The UK has experienced an unprecedented decline in real wages in recent years. If you take inflation into account, wages are still falling and will continue to fall unless productivity growth starts to increase. They’re not currently predicted to return to pre-recession levels until 2018 at the earliest. As a result, low productivity growth is one of the biggest challenges facing the UK economy today – posing not only significant threats to standards of living, but to the economic recovery overall.
Tackling this looming crisis has to be a critical focus for the next Government, and they would be wise to turn to small businesses in their search for answers. SMEs – businesses with up to 250 employees – currently make up 99 per cent of the UK’s business base. Nearly two in three people working in the private sector are employed by SMEs, and 71 per cent of unemployed people entering the private sector workforce found their jobs in an SME. Moreover, productivity has increased at more than double the rate among SMEs compared to in large businesses over the last few years.
So too must any conversation about addressing the UK’s productivity challenges look to cities. Cities are critical for businesses, because they enable them to exploit new opportunities by connecting them to markets and skilled workers. This is why SMEs based in the UK’s largest urban hubs grow faster and are likely to be more productive – output per worker is 21 per cent higher in cities compared to non-cities. It is clear then that the fortunes of cities and SMEs are increasingly interlinked. Yet not every city affords businesses the same opportunities, and the ability of SMEs to drive growth varies enormously across the country. SMEs in Cambridge and Warrington, for example, created nearly three times as many jobs as those in Chatham and Hastings between 2010 and 2013.
The performance of these businesses is largely down to how they’re managed and run. But the decisions made by businesses are affected by the environment they operate in. SMEs trading in international markets, for example, are more likely to invest in innovation and their employees. Businesses are also more likely to be investing for growth if they’re based in a city with access to a large pool of graduates.
So what role does the UK Government have to play in building these business conditions? We know that having access to the best skills and infrastructure are fundamental to business success, and also that every city faces its own unique challenges. Some cities face significant shortages of engineers; in others, a lack of qualified professionals might be a more an issue. Some cities have widespread superfast broadband coverage; in others less than 50 per cent of the city has access. Common to almost all of these cities is their relative lack of control over how to respond to these issues.

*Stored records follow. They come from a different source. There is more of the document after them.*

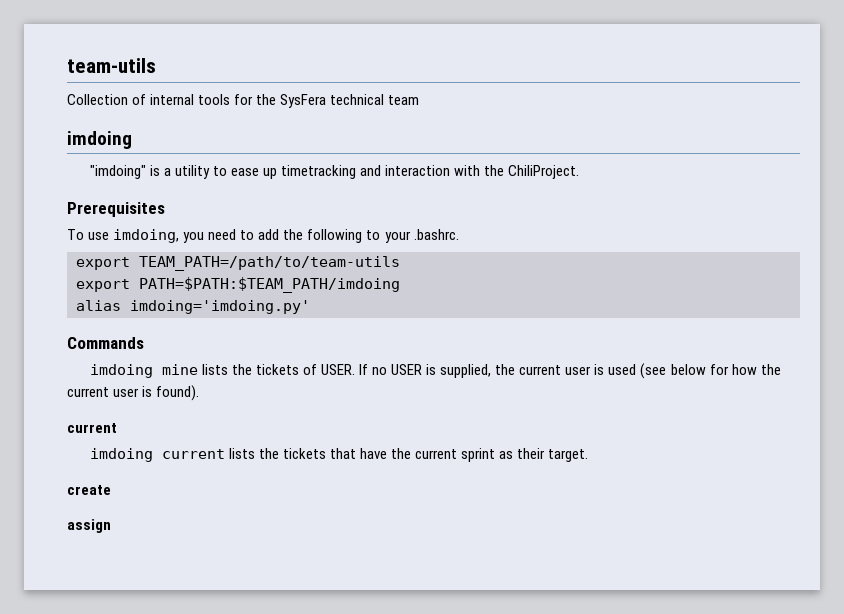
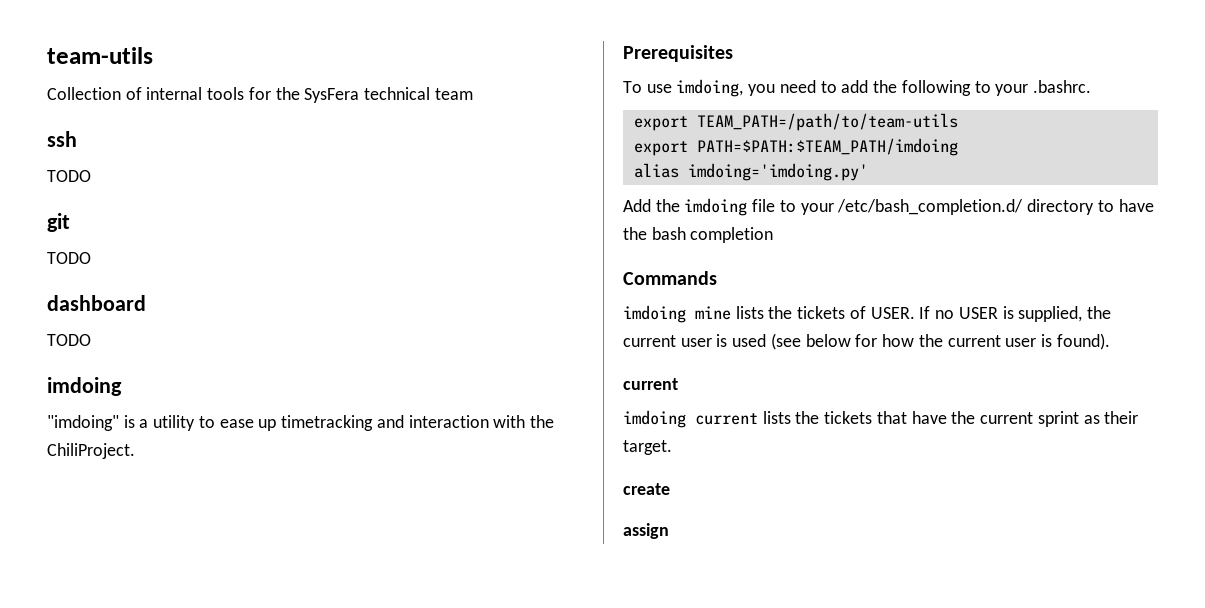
(420, 100) none -> [47,131,77,147] [47,170,91,182] [47,213,70,232] [47,252,91,264] [47,295,146,311] [47,334,91,346] // ssh // TODO // git // TODO // dashboard // TODO
(310, 307) none -> [623,198,1154,216] [623,227,774,243] // Add the imdoing file to your /etc/bash_completion.d/ directory to have the bash completion

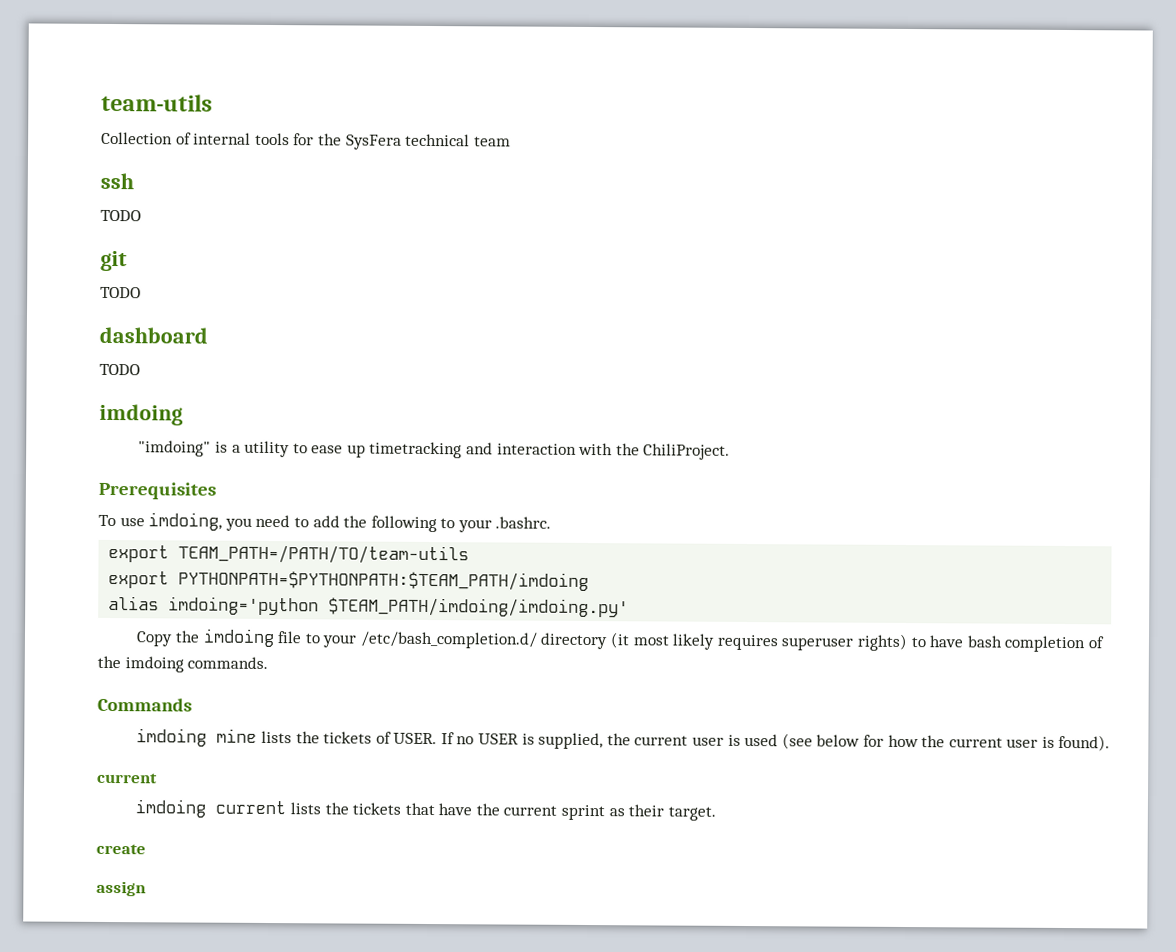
[696,113,958,131] [633,138,958,156] TEAM_PATH=/path/to/team-utils // export PATH=$PATH:$TEAM_PATH/imdoing -> [178,544,470,565] [108,570,590,592] TEAM_PATH=/PATH/TO/team-utils // export PYTHONPATH=$PYTHONPATH:$TEAM_PATH/imdoing
[687,163,868,181] [623,199,651,212] imdoing='imdoing.py' // Add -> [168,596,630,618] [136,631,174,647] imdoing='python $TEAM_PATH/imdoing/imdoing.py' // Copy
(1095, 207) none -> [610,632,908,652] (it most likely requires superuser rights)
[623,227,647,240] the -> (965, 641) none
(774, 235) none -> [1087,636,1105,649] [97,655,269,673] of the imdoing commands.

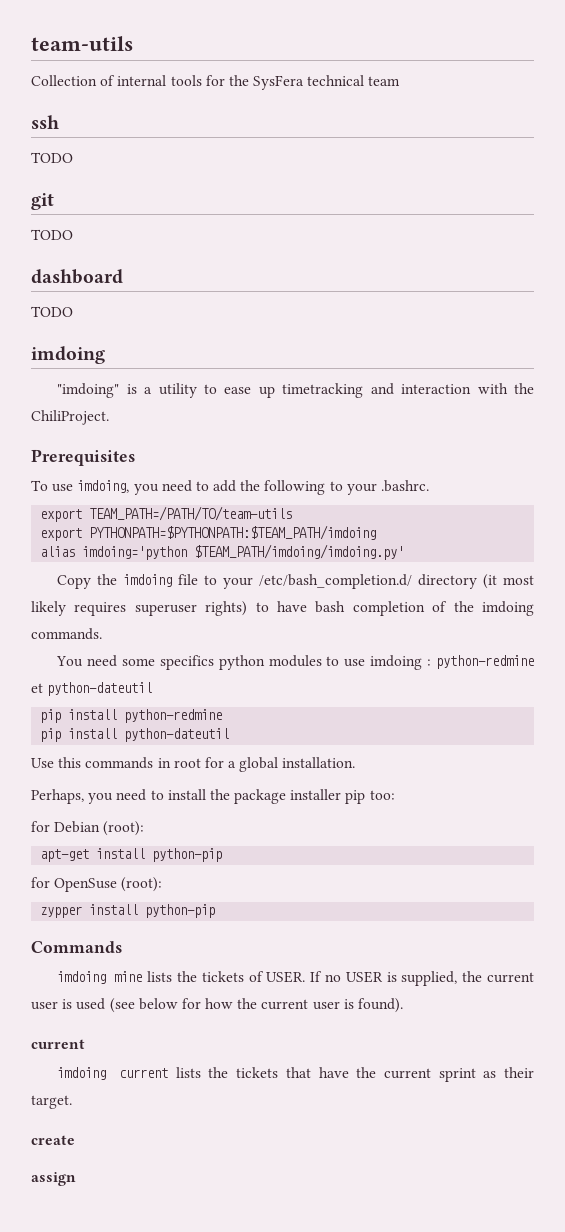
(269, 662) none -> [56,655,534,670] [31,682,153,696] [40,709,223,723] [40,728,230,742] [31,757,356,772] [31,789,395,804] [31,821,145,836] [40,848,223,862] [31,877,163,892] [40,904,216,918] // You need some specifics python modules to use imdoing : python-redmine et python-dateutil // pip install python-redmine // pip install python-dateutil // Use this commands in root for a global installation. // Perhaps, you need to install the package installer pip too: // for Debian (root): // apt-get install python-pip // for OpenSuse (root): // zypper install python-pip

The next Government must go further to empower cities to support the businesses that are so critical to raising the UK’s employment levels, and maintaining and increasing standards of living. This means more radical fiscal devolution. Cities should be held accountable for the money they spend and achieving nationally desirable outcomes, but they shouldn’t have to fight tooth and nail for what are often small, short-term pots of funding with lots of strings attached. Giving cities greater control over the things that fundamentally matter to business will not only help to reinvigorate cities but help achieve a more balanced and sustainable recovery in the UK as a whole.
In the lead-up to the Election, all parties have begun to speak to some of these issues – but we are yet to see detailed commitments to delivering the kind of practical impact required to really make a difference. A huge opportunity exists for any party that can articulate a cohesive and achievable vision for making this happen.